Technology and New Frontiers

Selective incorporation applies to modern contexts. For instance, the Fourth Amendment's protection against unreasonable searches has been applied to digital data, as in Riley v. California (2014) (warrant required for cell phone data incident to arrest) and Carpenter v. United States (2018) (warrant required for historical cell-site location information). These cases extend incorporation into new technological realms, forcing state law enforcement to adapt. The First Amendment's free speech rights have also been applied to social media platforms in cases like Packingham v. North Carolina (2017), which struck down a state law banning registered sex offenders from social media.

Conclusion: The Enduring Dialectic Between Uniform Rights and State Autonomy

The relationship between selective incorporation and federalism is not a settled equilibrium but an ongoing negotiation. For more than a century, the Supreme Court has gradually applied specific Bill of Rights protections to the states, ensuring a baseline of freedom for every American, regardless of their state of residence.
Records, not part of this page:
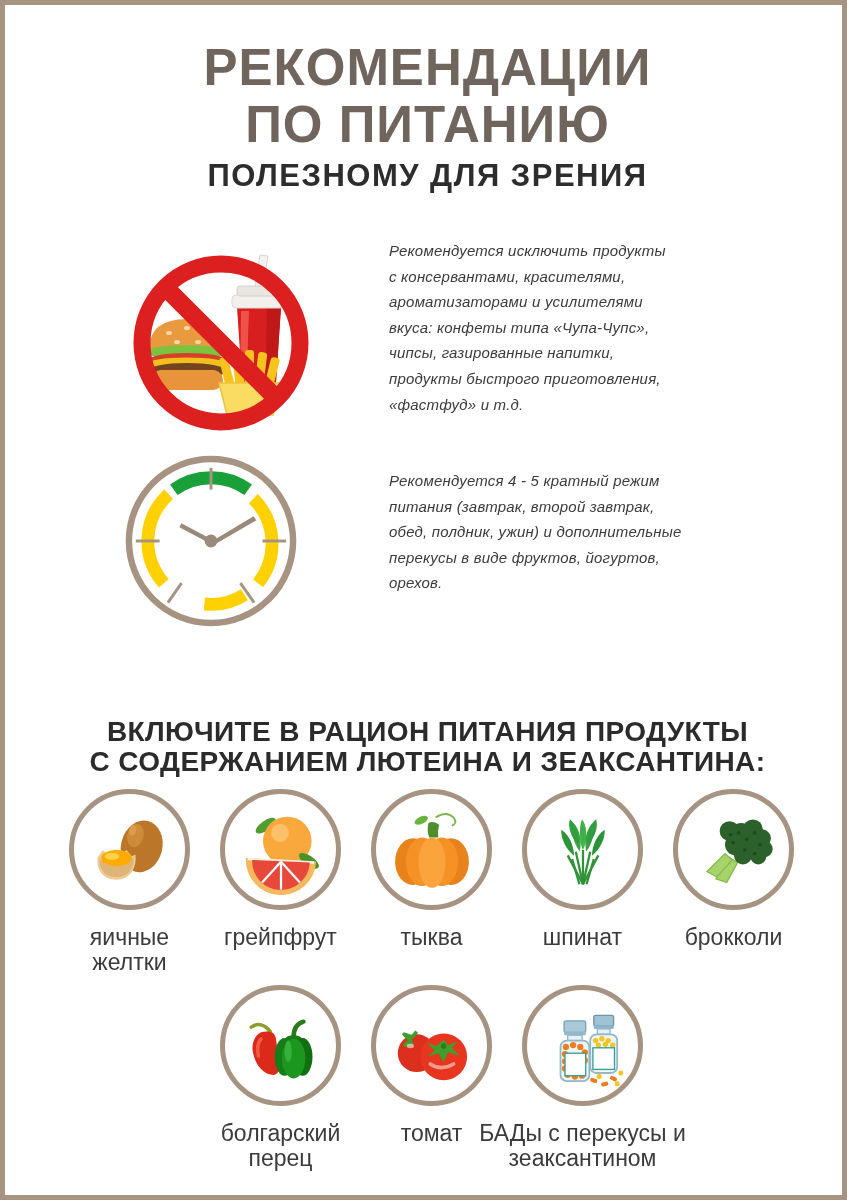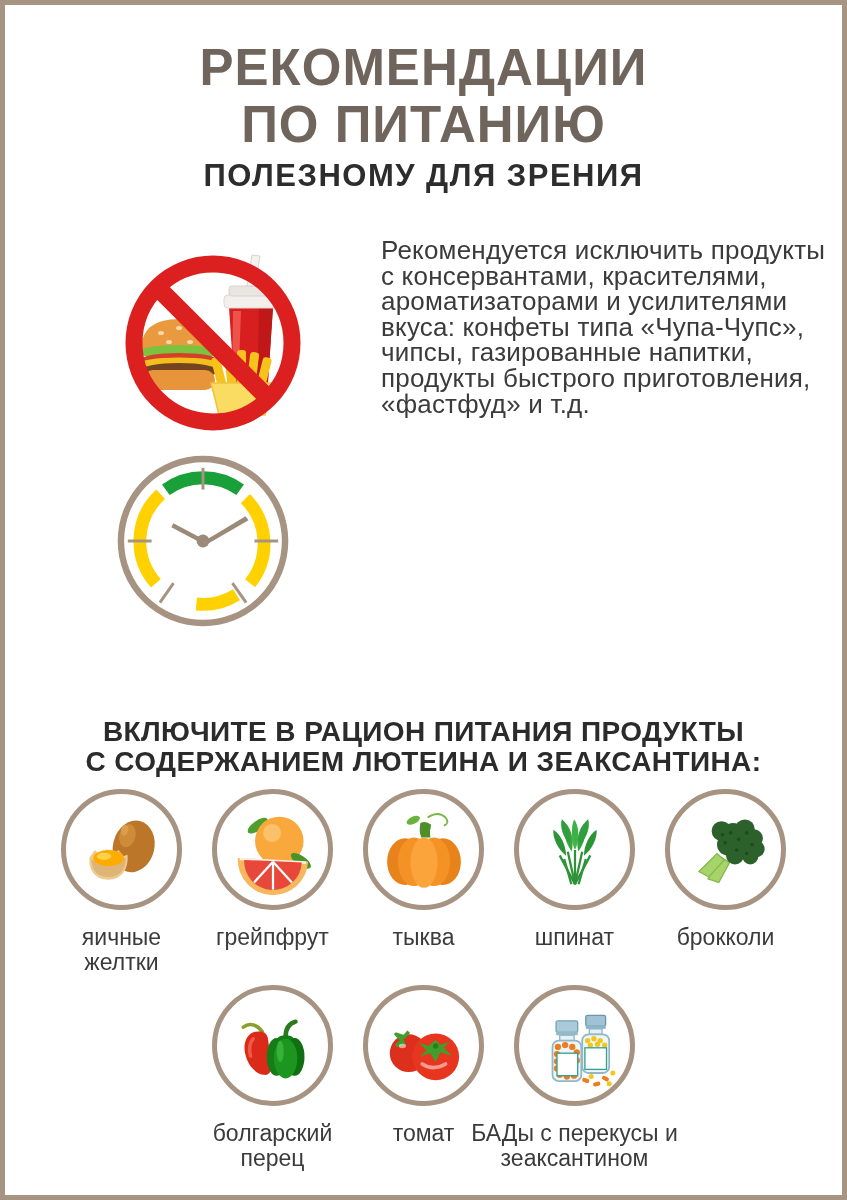--- a/index.html
+++ b/index.html
@@ -12,7 +12,7 @@
     font-family:"Liberation Sans","DejaVu Sans",sans-serif;
     overflow:hidden;
   }
-  .abs{position:absolute;}
+  .abs{position:absolute;padding-left:8px;}
   .title{
     left:0;right:0;top:34px;
     text-align:center;

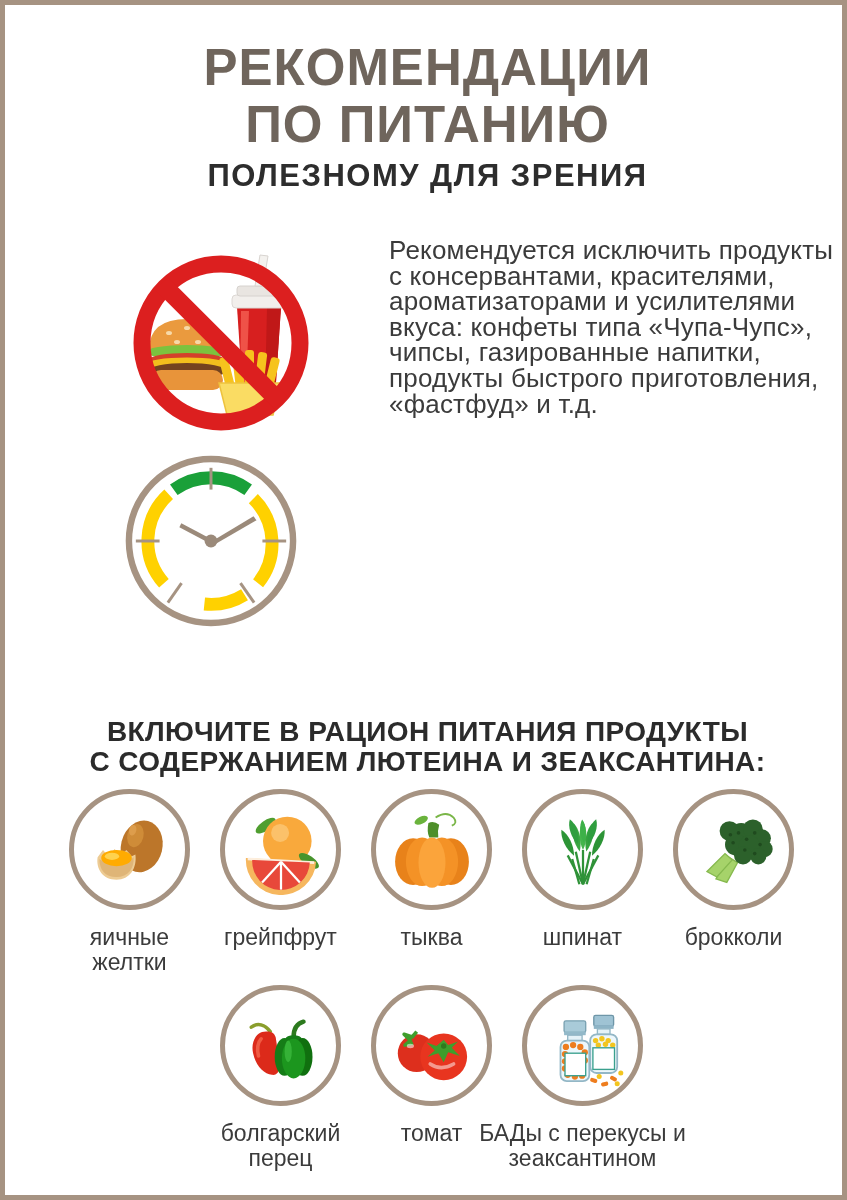--- a/index.html
+++ b/index.html
@@ -33,10 +33,11 @@
   .rec-icon2{left:109px;top:447px;width:178px;height:178px;}
   .rec-text2{left:376px;top:463px;width:456px;}
   .rec-text{
-    font-size:26px;line-height:25.6px;
+    font-size:15px;line-height:25.6px;
     color:#3b3b3b;
     white-space:pre-line;
     letter-spacing:0.2px;
+    font-style:italic;
   }
   .products-header{
     left:0;right:0;top:712px;

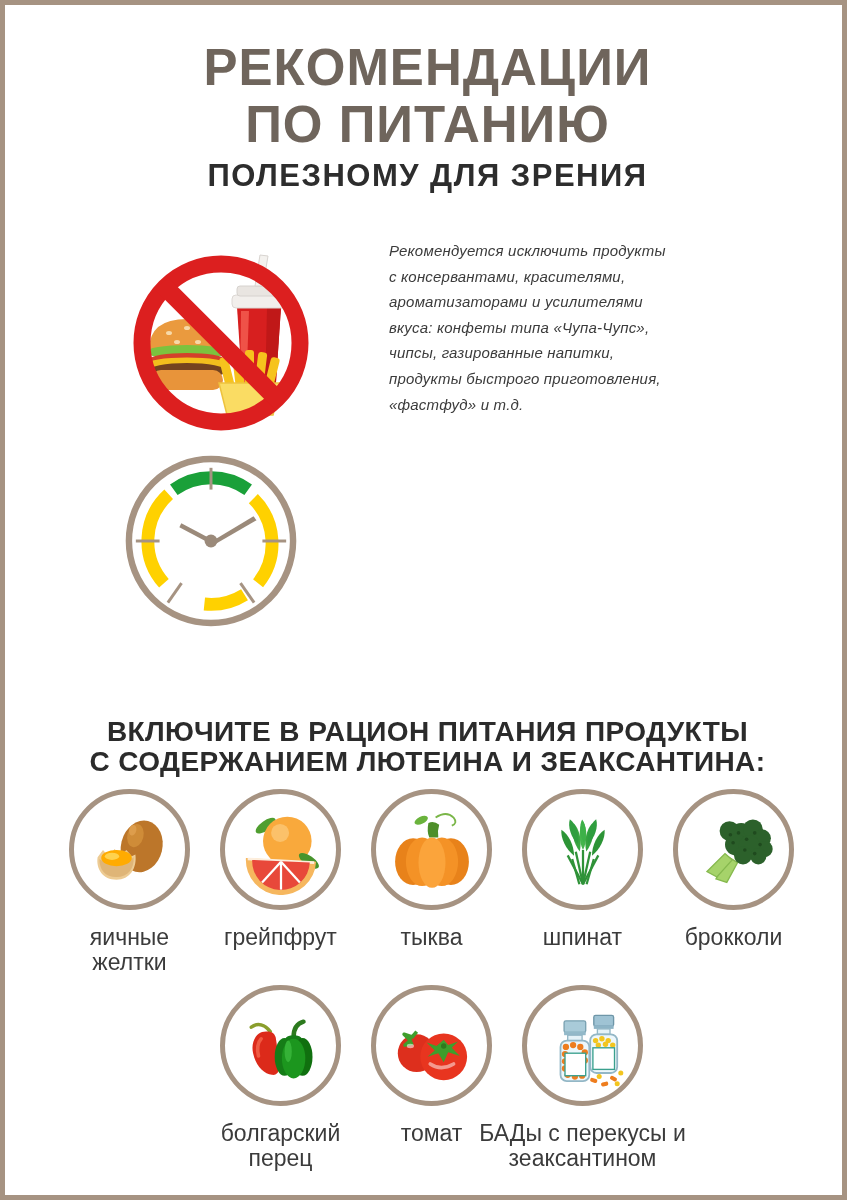--- a/index.html
+++ b/index.html
@@ -148,6 +148,11 @@
       <circle cx="90" cy="90" r="6.5" fill="#9b8a7a"></circle>
     </svg>
   </div>
+  <div class="abs rec-text rec-text2">Рекомендуется 4 - 5 кратный режим
+питания (завтрак, второй завтрак,
+обед, полдник, ужин) и дополнительные
+перекусы в виде фруктов, йогуртов,
+орехов.</div>
 
   <div class="abs products-header">ВКЛЮЧИТЕ В РАЦИОН ПИТАНИЯ ПРОДУКТЫ
 С СОДЕРЖАНИЕМ ЛЮТЕИНА И ЗЕАКСАНТИНА:</div>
This process has strengthened individual liberty but also centralized power in the federal judiciary, reshaping the balance of American federalism.

Critics argue that selective incorporation has weakened the states as laboratories of democracy by imposing a one-size-fits-all standard. Proponents contend that fundamental rights cannot be subject to local variation—that a right is not truly a right if a state can abridge it. Both perspectives have merit, and the Constitution's text leaves room for interpretation. As new challenges arise—from artificial intelligence to privacy in a surveillance society—the question will recur: Which rights are so fundamental that no state may deny them? The answer will continue to define the relationship between selective incorporation and federalism for generations to come.

For further reading on the history of selective incorporation, consult the Oyez Project's overview of incorporation cases and the Cornell Legal Information Institute's entry on incorporation. For a deeper dive into the Fourteenth Amendment, the National Constitution Center's interactive constitution offers expert analyses. The debate over selective incorporation is captured in Justice Thomas's concurrence in McDonald v. Chicago, available on Justia.

Ultimately, selective incorporation demonstrates that federalism is not a rigid formula but a dynamic process. It allows the nation to evolve while respecting the foundational structure of dual sovereignty. As long as the Constitution endures, the courts will continue to ask which liberties are essential to "ordered liberty"—and in doing so, they will shape the relationship between the federal government and the states for decades to come.